For a subject at university this semester our assignment is to take some existing code and parallelize it. We've got a bit of an open end on it, but open source is really the only way we are going to get existing code. I could write some code and then parallelize it, but existing code (and perhaps one where I could make a genuine contribution) would be best, to avoid doubling my workload for little benefit.
I was hoping to use C# and make use of the new Task parallel library, but I'm struggling to find some C# open source projects that are computationally expensive enough to make use of parallelization (and don't already have it).
Does anyone have some suggestions of where to look?

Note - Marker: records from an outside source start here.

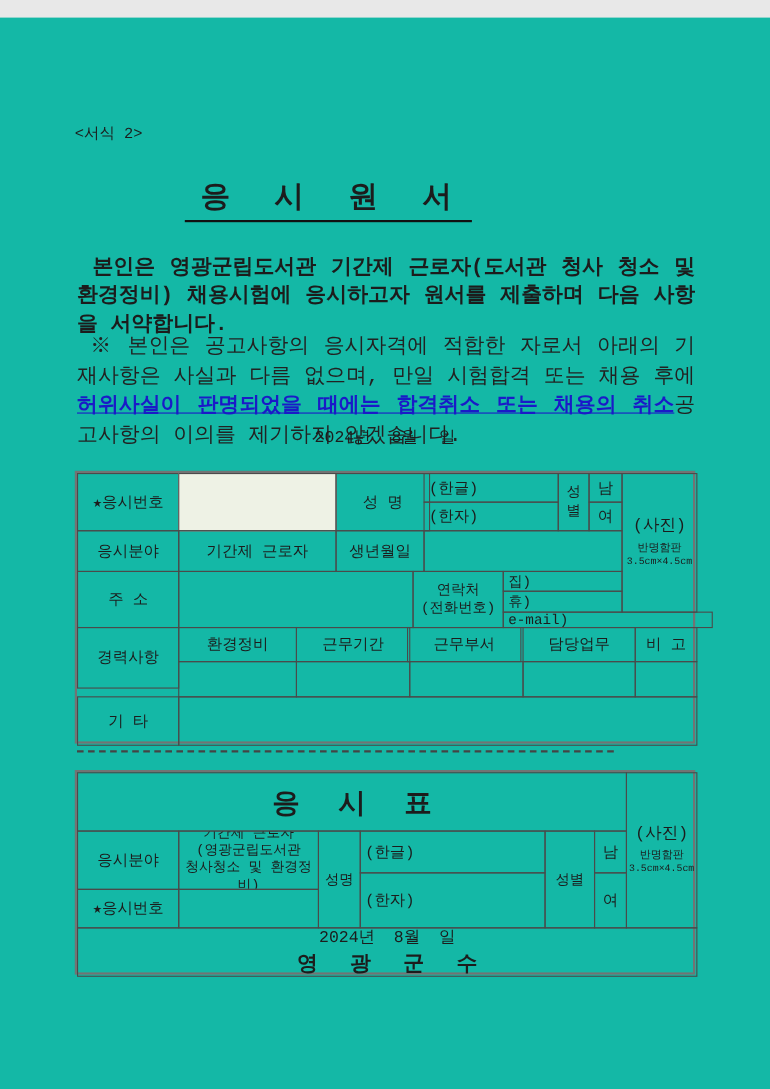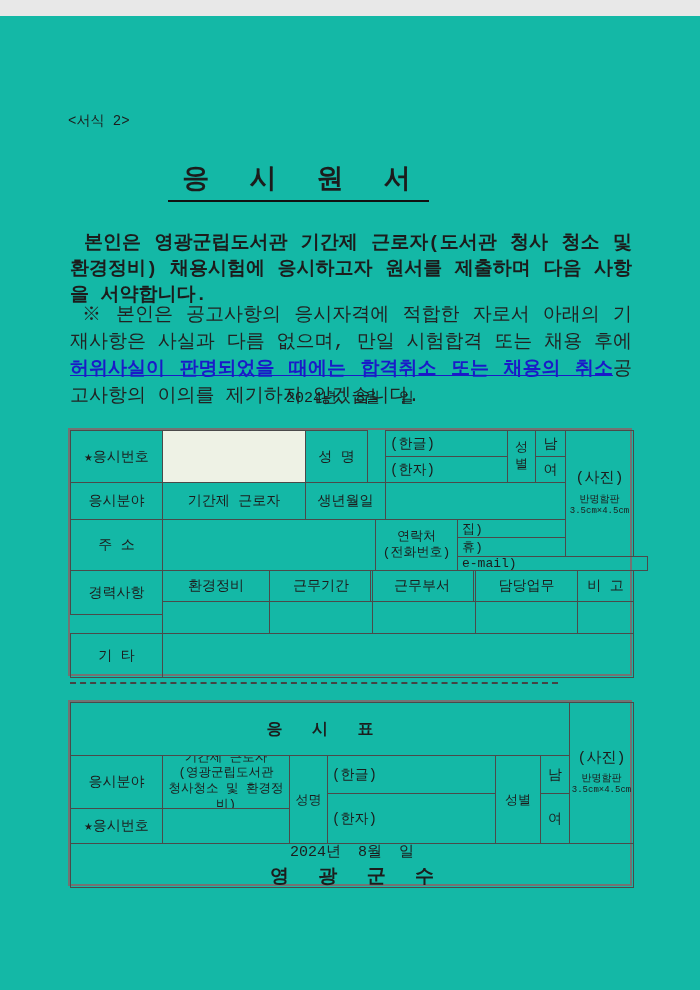--- a/index.html
+++ b/index.html
@@ -29,21 +29,21 @@
     font-size:14px;text-align:center;overflow:hidden;
   }
   .cell.left{justify-content:flex-start;text-align:left;padding-left:4px;}
   .ml{white-space:pre-line;line-height:1.25;}
   .photo-cell{flex-direction:column;line-height:1.3;}
   .photo-main{font-size:15px;}
   .photo-sub{font-size:10px;margin-top:4px;}
   .photo-size{font-size:9px;}
   .green{background:#eef2e5;}
   .dashed{left:70px;top:666px;width:488px;border-top:2px dashed #444;}
-  .t2-title{font-size:16px;font-weight:700;letter-spacing:10px;padding-left:10px;}
+  .t2-title{font-size:25px;font-weight:700;letter-spacing:10px;padding-left:10px;}
   .t2-value{font-size:12.5px;}
   .t2-bottom{flex-direction:column;justify-content:center;}
   .t2-date{font-size:15px;word-spacing:8px;}
   .t2-issuer{font-size:19px;font-weight:700;letter-spacing:9px;margin-top:2px;padding-left:9px;}
   .small-lbl{font-size:13px;}
 </style>
 </head>
 <body>
 
 <div class="page">
@@ -57,21 +57,21 @@
   <div class="abs para p1">본인은 영광군립도서관 기간제 근로자(도서관 청사 청소 및 환경정비) 채용시험에 응시하고자 원서를 제출하며 다음 사항을 서약합니다.</div>
 
   <div class="abs para p2"><span>※ 본인은 공고사항의 응시자격에 적합한 자로서 아래의 기재사항은 사실과 다름 없으며, 만일 시험합격 또는 채용 후에 </span><span class="hl">허위사실이 판명되었을 때에는 합격취소 또는 채용의 취소</span><span>공고사항의 이의를 제기하지 않겠습니다.</span></div>
 
   <div class="abs date1">2024년  8월   일</div>
 
   <div class="abs tbl t1">
 
     <div class="cell" style="left:0;top:0;width:93px;height:53px;">★응시번호</div>
     <div class="cell green" style="left:92px;top:0;width:144px;height:53px;"></div>
-    <div class="cell" style="left:235px;top:0;width:63px;height:53px;">성    명</div>
+    <div class="cell" style="left:235px;top:0;width:86px;height:53px;">성    명</div>
     <div class="cell left" style="left:315px;top:0;width:123px;height:27px;">(한글)</div>
     <div class="cell left" style="left:315px;top:26px;width:123px;height:27px;">(한자)</div>
     <div class="cell ml small-lbl" style="left:437px;top:0;width:29px;height:53px;">성
 별</div>
     <div class="cell" style="left:465px;top:0;width:31px;height:27px;">남</div>
     <div class="cell" style="left:465px;top:26px;width:31px;height:27px;">여</div>
     <div class="cell photo-cell" style="left:495px;top:0;width:69px;height:127px;">
       <span class="photo-main">(사진)</span>
       <span class="photo-sub">반명함판</span>
       <span class="photo-size">3.5cm×4.5cm</span>
@@ -83,21 +83,21 @@
     <div class="cell" style="left:315px;top:52px;width:181px;height:38px;"></div>
 
     <div class="cell" style="left:0;top:89px;width:93px;height:52px;">주      소</div>
     <div class="cell" style="left:92px;top:89px;width:214px;height:52px;"></div>
     <div class="cell ml small-lbl" style="left:305px;top:89px;width:83px;height:52px;">연락처
 (전화번호)</div>
     <div class="cell left small-lbl" style="left:387px;top:89px;width:109px;height:19px;">집)</div>
     <div class="cell left small-lbl" style="left:387px;top:107px;width:109px;height:20px;">휴)</div>
     <div class="cell left small-lbl" style="left:387px;top:126px;width:191px;height:15px;">e-mail)</div>
 
-    <div class="cell" style="left:0;top:140px;width:93px;height:45px;">경력사항</div>
+    <div class="cell" style="left:0;top:140px;width:93px;height:56px;">경력사항</div>
     <div class="cell" style="left:92px;top:140px;width:108px;height:32px;">환경정비</div>
     <div class="cell" style="left:199px;top:140px;width:104px;height:32px;">근무기간</div>
     <div class="cell" style="left:300px;top:140px;width:104px;height:32px;">근무부서</div>
     <div class="cell" style="left:405px;top:140px;width:103px;height:32px;">담당업무</div>
     <div class="cell" style="left:507px;top:140px;width:57px;height:32px;">비  고</div>
     <div class="cell" style="left:92px;top:171px;width:108px;height:33px;"></div>
     <div class="cell" style="left:199px;top:171px;width:104px;height:33px;"></div>
     <div class="cell" style="left:302px;top:171px;width:104px;height:33px;"></div>
     <div class="cell" style="left:405px;top:171px;width:103px;height:33px;"></div>
     <div class="cell" style="left:507px;top:171px;width:57px;height:33px;"></div>

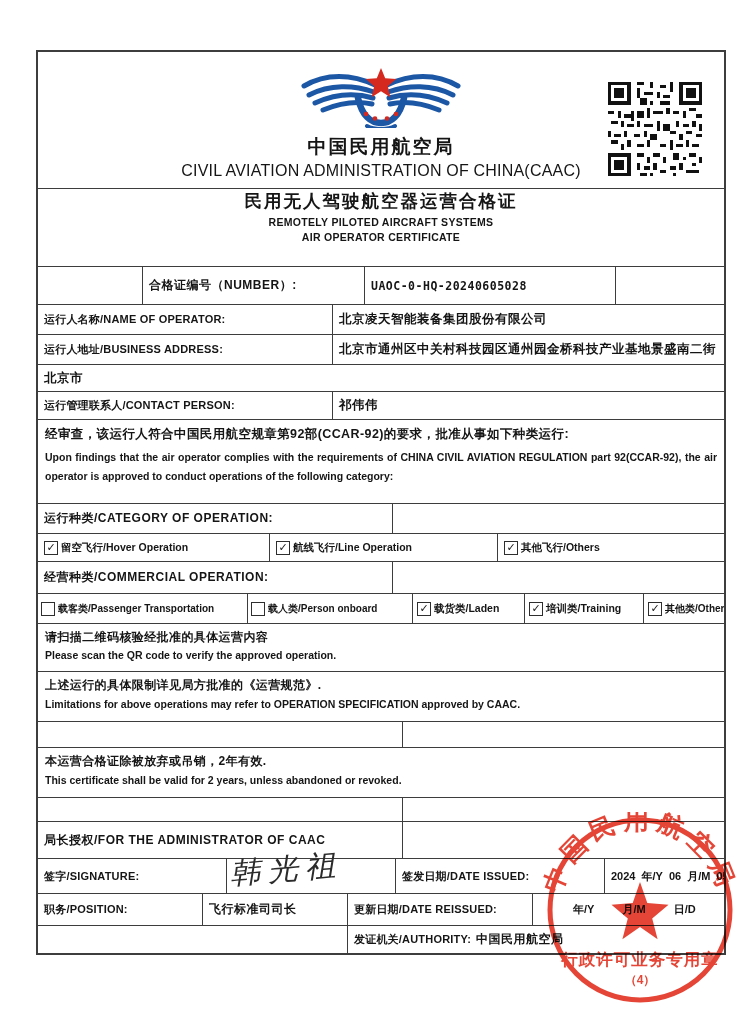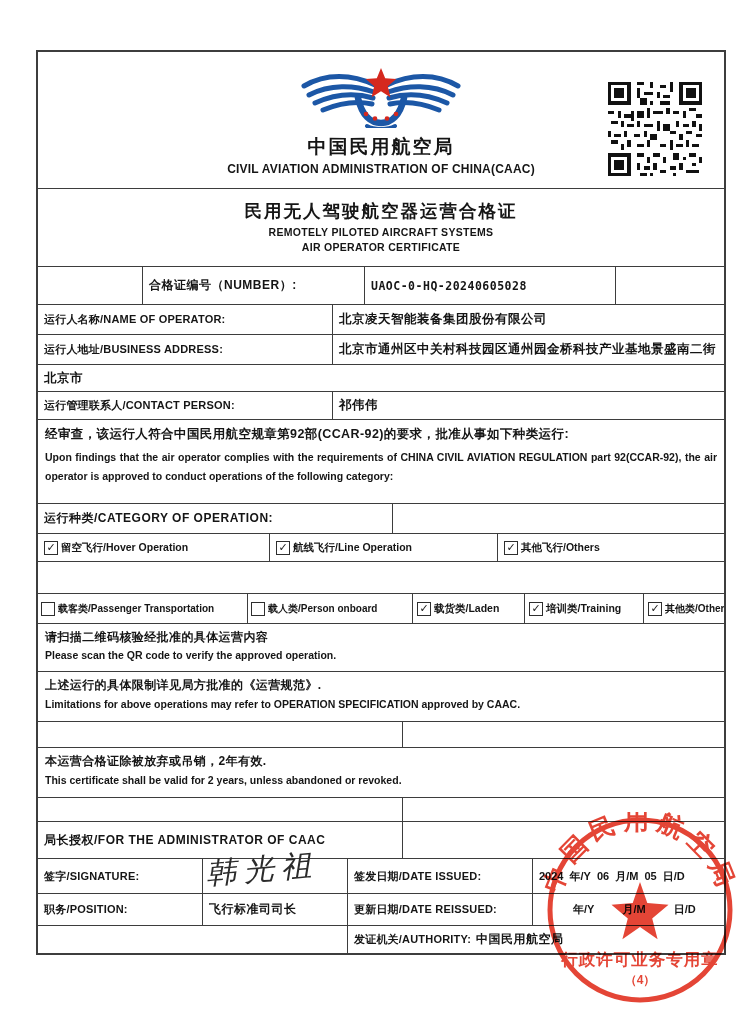--- a/index.html
+++ b/index.html
@@ -10,24 +10,24 @@
   .row.first{border-top:none;}
   .cell{box-sizing:border-box;display:flex;align-items:center;padding:2px 6px;overflow:hidden;}
   .cell + .cell{border-left:1.5px solid #3d3d3d;}
   .cn{font-size:12px;font-weight:bold;letter-spacing:.5px;}
   .lab{font-size:11px;font-weight:bold;letter-spacing:.2px;}
   .val{font-size:12.5px;font-weight:bold;letter-spacing:.5px;white-space:nowrap;}
   
   .hdr{position:relative;height:136px;border-top:none;display:block;}
   .hdr-center{position:absolute;left:0;top:14px;width:100%;text-align:center;}
   .agency-cn{font-size:19px;font-weight:bold;letter-spacing:2px;margin-top:2px;}
-  .agency-en{font-size:12px;font-weight:bold;letter-spacing:.2px;margin-top:2px;}
+  .agency-en{font-size:16px;font-weight:normal;letter-spacing:.2px;margin-top:2px;}
   .qr{position:absolute;right:22px;top:30px;width:94px;height:94px;}
   
-  .title{display:block;text-align:center;height:78px;padding-top:10px;box-sizing:border-box;}
+  .title{display:block;text-align:center;height:78px;box-sizing:border-box;}
   .title-cn{font-size:17.5px;font-weight:bold;letter-spacing:2px;}
   .title-en{font-size:10.5px;font-weight:bold;margin-top:3px;letter-spacing:.3px;}
   
   .para{display:block;padding:5px 7px;box-sizing:border-box;}
   .para .en{font-size:10.5px;font-weight:bold;margin-top:4px;text-align:justify;line-height:1.85;}
   .para .cnl{font-size:12.5px;font-weight:bold;letter-spacing:.4px;line-height:1.5;}
   
   .ck{display:inline-flex;width:12px;height:12px;border:1.5px solid #2e2e2e;margin-right:3px;
       align-items:center;justify-content:center;font-size:11px;font-weight:bold;flex:none;}
   .ck.on::after{content:"✓";margin-top:-1px;}
@@ -229,20 +229,23 @@
       <span class="ck on"></span>
       <span class="opt">航线飞行/Line Operation</span>
     </div>
     <div class="cell" style="flex:1;">
       <span class="ck on"></span>
       <span class="opt">其他飞行/Others</span>
     </div>
   </div>
 
   <div class="row" style="height:32px;">
+    <div class="cell" style="width:354px;">
+        <span class="cn">经营种类/COMMERCIAL OPERATION:</span>
+      </div>
     <div class="cell" style="flex:1;"></div>
   </div>
   <div class="row" style="height:30px;">
     <div class="cell" style="width:209px;padding:2px 3px;">
       <span class="ck"></span>
       <span class="opt" style="font-size:10px;">载客类/Passenger Transportation</span>
     </div>
     <div class="cell" style="width:165px;padding:2px 3px;">
       <span class="ck"></span>
       <span class="opt" style="font-size:10px;">载人类/Person onboard</span>
@@ -286,21 +289,21 @@
       <div class="cell" style="flex:1;"></div>
   </div>
 
   <div class="row" style="height:37px;">
     <div class="cell" style="width:364px;">
         <span class="cn">局长授权/FOR THE ADMINISTRATOR OF CAAC</span>
       </div>
     <div class="cell" style="flex:1;"></div>
   </div>
 
-  <div class="row" style="height:35px;">
+  <div class="row" style="height:35px;gap:24px;">
     <div class="cell" style="width:164px;">
         <span class="lab">签字/SIGNATURE:</span>
       </div>
     <div class="cell sigcell" style="width:145px;">
         <span class="sig">韩光祖</span>
       </div>
     <div class="cell" style="width:185px;">
         <span class="lab">签发日期/DATE ISSUED:</span>
       </div>
     <div class="cell datecell" style="flex:1;">

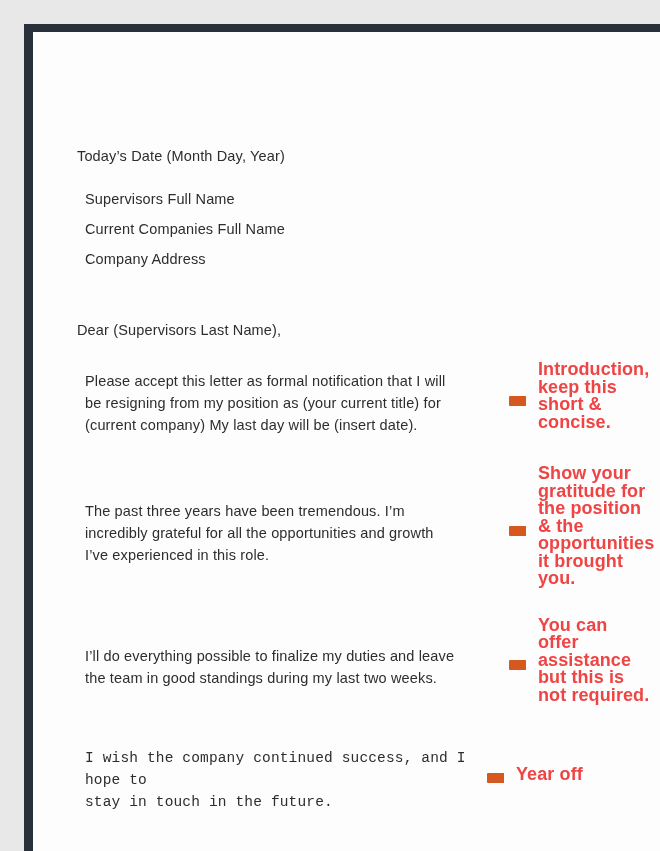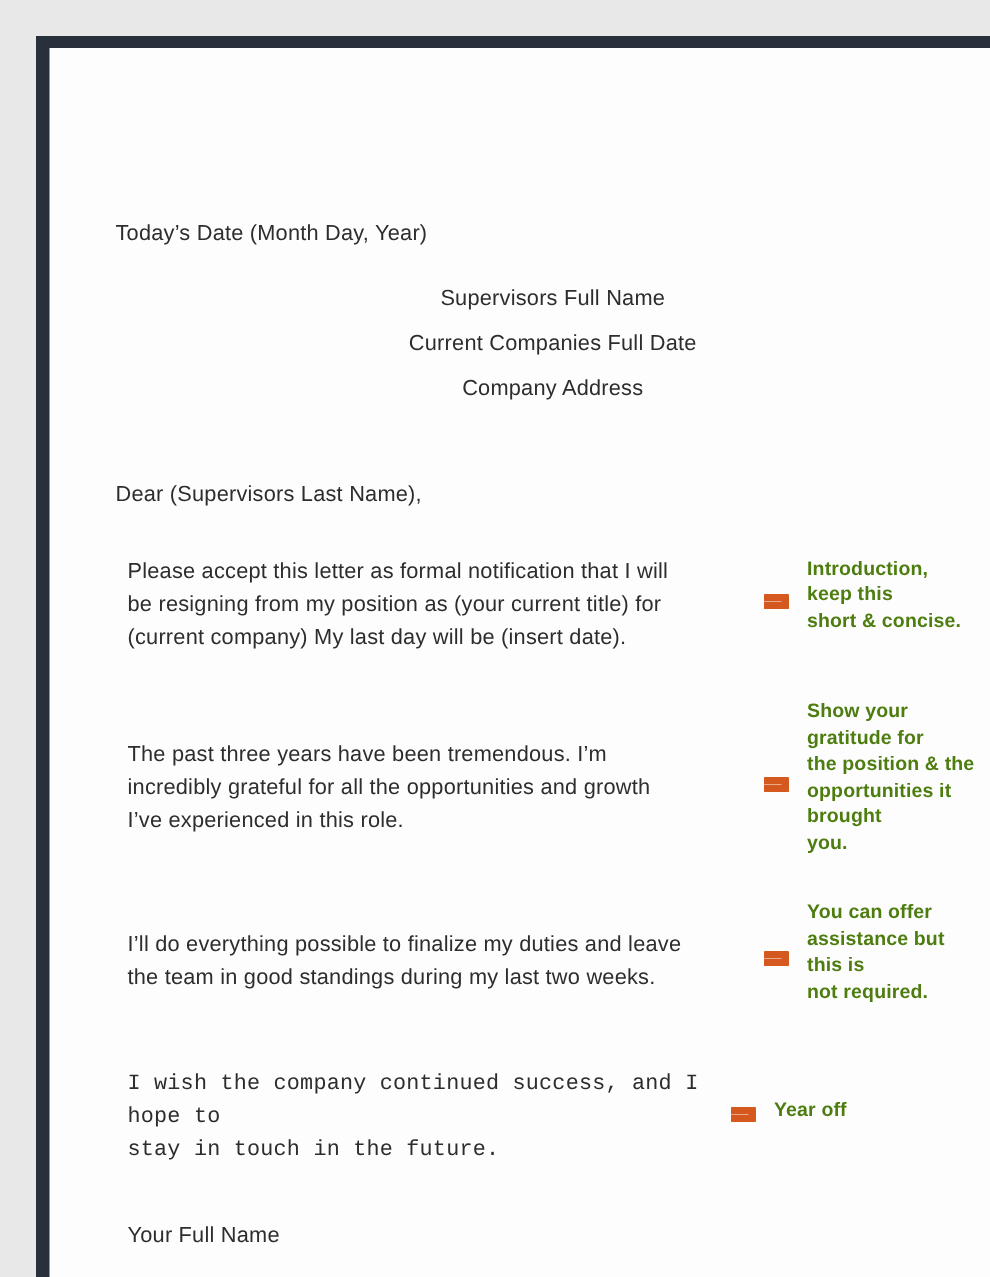--- a/index.html
+++ b/index.html
@@ -21,21 +21,21 @@
     height: 100%;
     background: #fdfdfd;
     padding: 97px 18px 0 28px;
     color: #2d2d2d;
     font-size: 14.5px;
     line-height: 22px;
     letter-spacing: 0.15px;
   }
   .line { white-space: pre-line; }
   .date-line { margin-bottom: 21px; }
-  .recipient-block { margin-bottom: 49px; text-align: center; }
+  .recipient-block { margin-bottom: 49px; }
   .salutation { margin-bottom: 21px; }
   .annotated-row {
     display: flex;
     align-items: center;
     margin-bottom: 27px;
   }
   .para {
     flex: 0 0 410px;
     white-space: pre-line;
   }
@@ -44,41 +44,41 @@
     flex: 0 0 17px;
     border: 5px solid #d5581f;
     border-left: none;
     border-radius: 1px;
     margin: -7px 0 -3px 6px;
   }
   .note {
     flex: 1;
     margin-left: 12px;
     margin-top: -6px;
-    color: #4d7c0f;
+    color: #ef4444;
     font-weight: bold;
-    font-size: 13px;
+    font-size: 18px;
     line-height: 17.5px;
     letter-spacing: 0.1px;
     white-space: pre-line;
   }
   .row-signoff .note { margin-top: -2px; }
   .sign-block { margin-top: 21px; }
 </style>
 </head>
 <body>
 
 <div class="frame">
   <div class="paper">
 
     <p class="line date-line">Today’s Date (Month Day, Year)</p>
 
     <div class="recipient-block">
       <p class="line">Supervisors Full Name</p>
-      <p class="line">Current Companies Full Date</p>
+      <p class="line">Current Companies Full Name</p>
       <p class="line">Company Address</p>
     </div>
 
     <p class="line salutation">Dear (Supervisors Last Name),</p>
 
     <div class="annotated-row">
       <p class="para">Please accept this letter as formal notification that I will
 be resigning from my position as (your current title) for
 (current company) My last day will be (insert date).</p>
       <div class="bracket"></div>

Or is C# just not going to have enough of that kind of thing as open source (should perhaps try C++?)
I don't know if they already use parallel tasks, but good candidates are image manipulation programs, such as paint.net or pinta.
I don't know the scope of this project (if it's just a weekly assignment or your final project), but a process that benefits from parallelization does not have to be "embarassingly parallel" as Hans' linked article describes. A problem will benefit from being parallelized if:
The solution to the problem can be expressed as the "sum" of a repetitive series of smaller operations,
The smaller operations have minimal effect on each other, and
The scale of the problem is sufficient to make the benefits of parallelization greater than the loss due to the added overhead of creating and supervising multiple worker processes.
Examples of problems that are often solved linearly, but can benefit from parallelization include:
Sorting. Some algorithms like MergeSort are atomic enough to parallelize; others like QuickSort are not.
Searching. BinarySearch cannot be parallelized, but if you're searching unordered data like a document for one or more occurrences of words, linear searches can use "divide and conquer" optimizations.
Data transformation workflows. Open a file, read its raw data, carve it up into domain fields, turn those domain fields into true domain objects, validate them, and persist them. Each data file is often totally independent of all others, and the process of transformation (which is everything between reading the file and persisting it) is often a bottleneck that benefits from having more processors thrown at it.
Constraint satisfaction problems. Given a series of business rules defining relationships and constraints of multiple variables in a problem space, find a set of those variables that meets all constraints, or determine that there are none. Common applications include transportation route scheduling and business process optimization. This is an evolving sector of computational algorithms, of relatively high academic interest, and so you may find published public-domain code of a basic CSP algorithm you can multithread. It may be described as embarassingly parallel as the best-known solution is "intelligent brute force", but nonetheless, a possible solution can be evaluated independently of others and so each can be given to a worker thread.
Processes defined as "embarassingly parallel" are generally any problems sufficiently large in scale, yet atomic and repetitive, that parallel processing is the only feasible solution. The Wiki article Hans links to mentions common applications; they usually boil down, in general, to the application of a relatively simple computation to each element of a very large domain of data.
Check out Alglib, especially the open source C# edition. It will contain a lot of matrix and array manipulations that will be nicely suitable for TPL.
Project Bouncycastle implements several encryption algorithms in C# and java. Perhaps some of them are not as parallelized as they could be.